Dio media vuelta y salió de la casa hecho una furia. Oí cómo la puerta principal daba un portazo y supe que se había ido para siempre. Realicé unas cuantas inspiraciones lentas y profundas para despejarme la cabeza y volví a subir a mi cuarto, donde me esperaba Kelvin.
—Hola —dije con un suspiro mientras me sentaba en la cama a su lado—. Siento todo esto.
—¿Qué ha pasado? —me preguntó—. No estaba escuchando a escondidas, pero gritaban mucho. ¿Estás bien?
—Sí, no pasa nada. Es una historia larga y complicada.
—Bueno, si quieres hablar de ello... —se colocó bien las gafas y me dedicó una sonrisa nerviosa—, tengo tiempo para escuchar.

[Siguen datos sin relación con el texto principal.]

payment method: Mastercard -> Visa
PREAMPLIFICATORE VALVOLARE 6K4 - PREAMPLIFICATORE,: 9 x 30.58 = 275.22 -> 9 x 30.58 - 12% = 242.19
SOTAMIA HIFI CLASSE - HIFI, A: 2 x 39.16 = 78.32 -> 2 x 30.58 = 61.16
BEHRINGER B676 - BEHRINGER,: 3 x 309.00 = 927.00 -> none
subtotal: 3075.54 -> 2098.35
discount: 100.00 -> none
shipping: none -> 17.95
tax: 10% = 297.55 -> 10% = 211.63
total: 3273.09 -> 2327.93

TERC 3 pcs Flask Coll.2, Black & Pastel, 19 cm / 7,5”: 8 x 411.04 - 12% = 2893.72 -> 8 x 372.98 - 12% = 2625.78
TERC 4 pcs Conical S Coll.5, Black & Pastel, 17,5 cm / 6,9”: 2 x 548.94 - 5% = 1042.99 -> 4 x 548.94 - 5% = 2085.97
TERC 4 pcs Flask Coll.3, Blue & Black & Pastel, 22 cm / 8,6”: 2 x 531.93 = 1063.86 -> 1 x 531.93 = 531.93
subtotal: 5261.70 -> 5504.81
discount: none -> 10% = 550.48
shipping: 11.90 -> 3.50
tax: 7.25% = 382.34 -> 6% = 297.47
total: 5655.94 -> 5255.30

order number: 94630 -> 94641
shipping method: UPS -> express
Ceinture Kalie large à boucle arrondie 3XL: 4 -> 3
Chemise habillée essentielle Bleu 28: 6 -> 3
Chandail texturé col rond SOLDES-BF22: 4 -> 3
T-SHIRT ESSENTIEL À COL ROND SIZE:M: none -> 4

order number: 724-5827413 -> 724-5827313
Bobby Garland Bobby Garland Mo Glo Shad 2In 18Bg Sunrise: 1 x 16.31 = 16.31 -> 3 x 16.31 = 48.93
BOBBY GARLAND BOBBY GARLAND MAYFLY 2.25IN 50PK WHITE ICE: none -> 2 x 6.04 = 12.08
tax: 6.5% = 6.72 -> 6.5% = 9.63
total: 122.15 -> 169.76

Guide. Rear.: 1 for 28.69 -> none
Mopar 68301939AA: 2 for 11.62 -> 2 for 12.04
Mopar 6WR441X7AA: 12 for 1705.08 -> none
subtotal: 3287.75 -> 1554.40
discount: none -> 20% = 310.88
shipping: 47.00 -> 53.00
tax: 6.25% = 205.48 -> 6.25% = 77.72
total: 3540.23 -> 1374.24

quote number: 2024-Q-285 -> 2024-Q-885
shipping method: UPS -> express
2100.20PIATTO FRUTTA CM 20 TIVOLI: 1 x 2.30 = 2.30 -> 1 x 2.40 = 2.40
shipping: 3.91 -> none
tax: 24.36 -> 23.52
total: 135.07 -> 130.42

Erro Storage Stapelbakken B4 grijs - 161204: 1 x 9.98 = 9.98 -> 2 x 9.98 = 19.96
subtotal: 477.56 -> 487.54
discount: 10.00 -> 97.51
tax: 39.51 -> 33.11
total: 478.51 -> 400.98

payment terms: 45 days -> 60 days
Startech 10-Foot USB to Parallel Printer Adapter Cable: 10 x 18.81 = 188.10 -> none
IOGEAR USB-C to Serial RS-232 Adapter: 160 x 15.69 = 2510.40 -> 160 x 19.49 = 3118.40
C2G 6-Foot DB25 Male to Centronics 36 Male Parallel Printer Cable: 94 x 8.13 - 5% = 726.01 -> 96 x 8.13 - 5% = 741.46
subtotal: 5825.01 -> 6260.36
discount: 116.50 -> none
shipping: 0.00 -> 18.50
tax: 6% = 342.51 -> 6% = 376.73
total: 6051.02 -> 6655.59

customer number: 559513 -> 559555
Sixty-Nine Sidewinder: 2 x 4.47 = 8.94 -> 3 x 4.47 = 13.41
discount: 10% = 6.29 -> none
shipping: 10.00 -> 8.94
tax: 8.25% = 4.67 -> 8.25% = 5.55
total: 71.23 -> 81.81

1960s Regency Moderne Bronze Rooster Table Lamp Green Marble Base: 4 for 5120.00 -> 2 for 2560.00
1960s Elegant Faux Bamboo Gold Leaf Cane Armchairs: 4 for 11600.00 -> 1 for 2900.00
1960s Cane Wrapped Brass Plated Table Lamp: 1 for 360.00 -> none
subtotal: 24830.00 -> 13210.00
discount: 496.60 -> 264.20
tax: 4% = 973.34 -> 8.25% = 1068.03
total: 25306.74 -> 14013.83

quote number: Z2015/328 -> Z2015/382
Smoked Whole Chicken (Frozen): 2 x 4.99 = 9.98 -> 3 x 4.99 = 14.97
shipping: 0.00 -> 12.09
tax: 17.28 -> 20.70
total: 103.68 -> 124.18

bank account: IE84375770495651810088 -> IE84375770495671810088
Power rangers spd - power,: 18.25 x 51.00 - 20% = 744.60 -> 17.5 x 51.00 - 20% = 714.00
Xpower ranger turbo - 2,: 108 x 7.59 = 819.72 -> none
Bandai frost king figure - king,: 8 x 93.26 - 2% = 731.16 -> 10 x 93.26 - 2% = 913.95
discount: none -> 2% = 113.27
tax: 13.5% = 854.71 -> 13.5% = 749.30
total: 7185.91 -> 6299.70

—Gracias, pero estoy bien. Todo el mundo tiene trapos sucios, ¿no?
«Bueno, todo el mundo menos tú, Kelvin.»
—Cierto —asintió. Se inclinó y me besó con suavidad—. Siento que nos interrumpieran.
—Yo también.
Volvió a presionar sus labios contra los míos, pero no pude disfrutarlo. No dejaba de pensar en Seiya. Parecía tan dolido... Pero eso es lo que quería cuando lo dejé, aunque solo fuera en parte, ¿no? Que me echara de menos. Intenté apartar aquella idea de mi mente, ansiando perderme en los brazos de Kelvin. Pero no puede. No como solía perderme con Seiya.
Me aparté, furiosa conmigo misma. ¿Cómo podía pensar en Seiya cuando estaba besando a un chico como Kelvin Taylor? ¿Qué me pasaba?
—¿Hay algún problema? —me preguntó Kelvin.
—No, nada —mentí—. Es que... probablemente deberíamos empezar a documentarnos para los trabajos.
—Sí, tienes razón.
No parecía irritado, ofendido ni abatido en absoluto. Modales perfectos, sonrisa perfecta, el chico perfecto.
Entonces, ¿por qué no me sentía perfectamente feliz?